- What the exercise asks
Would you filter these records and copy every line that has the word "但大抵三觀還是正確的"?

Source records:
****************
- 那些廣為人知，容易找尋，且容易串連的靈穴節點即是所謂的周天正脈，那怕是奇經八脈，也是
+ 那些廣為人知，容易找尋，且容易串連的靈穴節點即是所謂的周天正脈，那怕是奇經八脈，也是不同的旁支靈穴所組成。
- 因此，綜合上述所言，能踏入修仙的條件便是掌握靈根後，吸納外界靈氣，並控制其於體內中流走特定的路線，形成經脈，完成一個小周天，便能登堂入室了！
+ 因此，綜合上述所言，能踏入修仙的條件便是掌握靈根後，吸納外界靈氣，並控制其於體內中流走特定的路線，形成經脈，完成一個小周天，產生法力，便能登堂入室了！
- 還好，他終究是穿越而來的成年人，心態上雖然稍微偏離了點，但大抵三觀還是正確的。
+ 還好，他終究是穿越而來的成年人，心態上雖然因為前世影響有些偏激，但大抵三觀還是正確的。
****************
- Reply to the exercise
- 還好，他終究是穿越而來的成年人，心態上雖然稍微偏離了點，但大抵三觀還是正確的。
+ 還好，他終究是穿越而來的成年人，心態上雖然因為前世影響有些偏激，但大抵三觀還是正確的。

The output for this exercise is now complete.